Vient le tour de Fortin. Le commissaire du gouvernement insiste pour que Sicard et Fortin soient mis en présence. Se douterait-il que toute la vérité est là?

—Levez-vous, Fortin, dit le colonel-président. Approchez-vous de Sicard.

Fortin s’est approché. Il touche presque le moribond.

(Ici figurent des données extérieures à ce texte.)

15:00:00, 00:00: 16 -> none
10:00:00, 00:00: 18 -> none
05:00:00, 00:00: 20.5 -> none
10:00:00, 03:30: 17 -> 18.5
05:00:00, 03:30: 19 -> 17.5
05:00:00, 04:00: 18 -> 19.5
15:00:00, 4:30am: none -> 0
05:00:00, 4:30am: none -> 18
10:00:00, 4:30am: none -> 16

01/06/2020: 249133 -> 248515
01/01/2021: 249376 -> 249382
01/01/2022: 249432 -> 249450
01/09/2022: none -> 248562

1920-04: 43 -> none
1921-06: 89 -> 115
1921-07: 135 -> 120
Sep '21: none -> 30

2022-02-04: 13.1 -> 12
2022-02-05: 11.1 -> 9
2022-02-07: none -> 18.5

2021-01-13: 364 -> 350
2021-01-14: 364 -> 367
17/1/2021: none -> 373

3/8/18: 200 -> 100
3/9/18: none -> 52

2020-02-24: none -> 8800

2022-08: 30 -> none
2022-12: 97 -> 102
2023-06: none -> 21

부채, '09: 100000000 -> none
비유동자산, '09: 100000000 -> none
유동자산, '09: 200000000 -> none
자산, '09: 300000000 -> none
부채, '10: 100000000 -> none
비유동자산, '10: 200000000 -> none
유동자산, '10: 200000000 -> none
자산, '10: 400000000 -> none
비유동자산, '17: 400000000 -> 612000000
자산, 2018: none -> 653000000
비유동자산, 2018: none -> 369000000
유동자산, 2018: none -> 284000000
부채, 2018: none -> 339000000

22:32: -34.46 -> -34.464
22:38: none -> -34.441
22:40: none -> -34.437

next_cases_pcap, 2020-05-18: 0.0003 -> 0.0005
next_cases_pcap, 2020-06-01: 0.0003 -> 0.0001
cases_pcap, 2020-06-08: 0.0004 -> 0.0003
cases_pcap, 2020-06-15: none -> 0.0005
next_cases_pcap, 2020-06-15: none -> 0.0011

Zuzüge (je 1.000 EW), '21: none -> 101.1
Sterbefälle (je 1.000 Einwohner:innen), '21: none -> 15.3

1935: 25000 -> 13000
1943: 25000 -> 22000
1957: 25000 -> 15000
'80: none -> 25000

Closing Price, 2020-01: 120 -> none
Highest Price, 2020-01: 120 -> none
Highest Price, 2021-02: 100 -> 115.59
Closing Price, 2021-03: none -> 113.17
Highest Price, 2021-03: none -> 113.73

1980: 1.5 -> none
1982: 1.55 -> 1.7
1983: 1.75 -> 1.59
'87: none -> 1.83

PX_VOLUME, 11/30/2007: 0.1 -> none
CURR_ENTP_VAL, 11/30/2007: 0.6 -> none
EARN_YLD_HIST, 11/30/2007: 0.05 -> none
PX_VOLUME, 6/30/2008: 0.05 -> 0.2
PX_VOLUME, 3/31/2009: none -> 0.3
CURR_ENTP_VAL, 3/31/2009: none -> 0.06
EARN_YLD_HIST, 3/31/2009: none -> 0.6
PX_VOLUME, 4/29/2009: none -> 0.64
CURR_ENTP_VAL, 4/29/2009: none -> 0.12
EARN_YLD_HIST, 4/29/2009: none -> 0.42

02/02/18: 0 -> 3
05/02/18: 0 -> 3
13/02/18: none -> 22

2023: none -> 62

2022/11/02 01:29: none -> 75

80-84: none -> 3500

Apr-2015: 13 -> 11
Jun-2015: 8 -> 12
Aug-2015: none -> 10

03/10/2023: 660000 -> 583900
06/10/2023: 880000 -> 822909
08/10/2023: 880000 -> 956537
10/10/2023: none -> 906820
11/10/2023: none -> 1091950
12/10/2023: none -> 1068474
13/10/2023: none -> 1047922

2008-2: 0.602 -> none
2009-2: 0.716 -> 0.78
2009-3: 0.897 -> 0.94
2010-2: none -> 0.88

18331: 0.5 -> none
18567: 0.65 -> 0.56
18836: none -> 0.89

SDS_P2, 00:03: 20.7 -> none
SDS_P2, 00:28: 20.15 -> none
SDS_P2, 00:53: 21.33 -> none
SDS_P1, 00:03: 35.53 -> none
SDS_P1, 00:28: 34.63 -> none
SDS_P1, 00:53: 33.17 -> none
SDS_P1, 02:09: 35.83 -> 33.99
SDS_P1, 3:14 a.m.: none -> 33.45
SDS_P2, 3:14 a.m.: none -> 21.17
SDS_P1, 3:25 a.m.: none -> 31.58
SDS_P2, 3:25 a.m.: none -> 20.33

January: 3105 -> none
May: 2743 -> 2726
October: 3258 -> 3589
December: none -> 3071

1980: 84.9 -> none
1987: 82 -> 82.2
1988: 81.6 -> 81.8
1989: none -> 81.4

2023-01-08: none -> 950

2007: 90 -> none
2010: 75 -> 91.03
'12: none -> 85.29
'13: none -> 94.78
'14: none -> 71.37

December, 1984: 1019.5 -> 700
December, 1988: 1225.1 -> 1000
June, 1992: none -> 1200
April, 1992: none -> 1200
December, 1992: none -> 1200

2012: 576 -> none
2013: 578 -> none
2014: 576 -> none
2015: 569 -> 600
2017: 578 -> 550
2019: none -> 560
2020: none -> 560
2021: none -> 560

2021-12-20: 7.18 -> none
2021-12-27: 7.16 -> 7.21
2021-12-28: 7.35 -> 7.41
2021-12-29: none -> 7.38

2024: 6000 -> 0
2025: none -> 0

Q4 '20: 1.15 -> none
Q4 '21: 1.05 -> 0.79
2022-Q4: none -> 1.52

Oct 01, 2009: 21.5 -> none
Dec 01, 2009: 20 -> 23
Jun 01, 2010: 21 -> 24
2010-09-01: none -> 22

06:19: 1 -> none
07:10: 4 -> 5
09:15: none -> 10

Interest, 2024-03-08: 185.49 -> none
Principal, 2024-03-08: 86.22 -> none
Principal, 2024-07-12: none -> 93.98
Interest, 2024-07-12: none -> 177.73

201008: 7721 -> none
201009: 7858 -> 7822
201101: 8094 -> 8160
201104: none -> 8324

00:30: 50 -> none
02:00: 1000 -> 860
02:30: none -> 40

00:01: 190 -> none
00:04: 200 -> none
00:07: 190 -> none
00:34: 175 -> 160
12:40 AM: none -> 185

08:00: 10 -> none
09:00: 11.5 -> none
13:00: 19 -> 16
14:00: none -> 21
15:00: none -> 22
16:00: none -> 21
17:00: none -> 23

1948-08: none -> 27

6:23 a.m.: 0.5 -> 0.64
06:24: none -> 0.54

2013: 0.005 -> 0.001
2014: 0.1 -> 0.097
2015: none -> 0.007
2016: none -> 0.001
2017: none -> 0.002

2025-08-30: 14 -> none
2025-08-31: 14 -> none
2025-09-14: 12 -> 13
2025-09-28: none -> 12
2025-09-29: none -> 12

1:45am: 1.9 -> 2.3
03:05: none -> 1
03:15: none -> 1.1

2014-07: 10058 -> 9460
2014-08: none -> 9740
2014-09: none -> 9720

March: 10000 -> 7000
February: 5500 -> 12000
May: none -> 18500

—Sicard, dit le colonel, vous avez juré de dire toute la vérité. Vous connaissez Fortin?

Sicard reste muet.

Il est comme accablé. On dirait qu’il cherche à rassembler des souvenirs lointains, confus, dans son pauvre cerveau déjà figé par la mort toute proche.

Il ne quitte pas Fortin du regard. Il fait un effort qui secoue dans le fauteuil trop large son corps débile. Il tourne enfin la tête avec un signe de dénégation.

Non. Il ne connaît pas Fortin.

Le président adjure Sicard. Il voit qu’il y a là un secret terrible, et que ce mourant va l’emporter dans la tombe.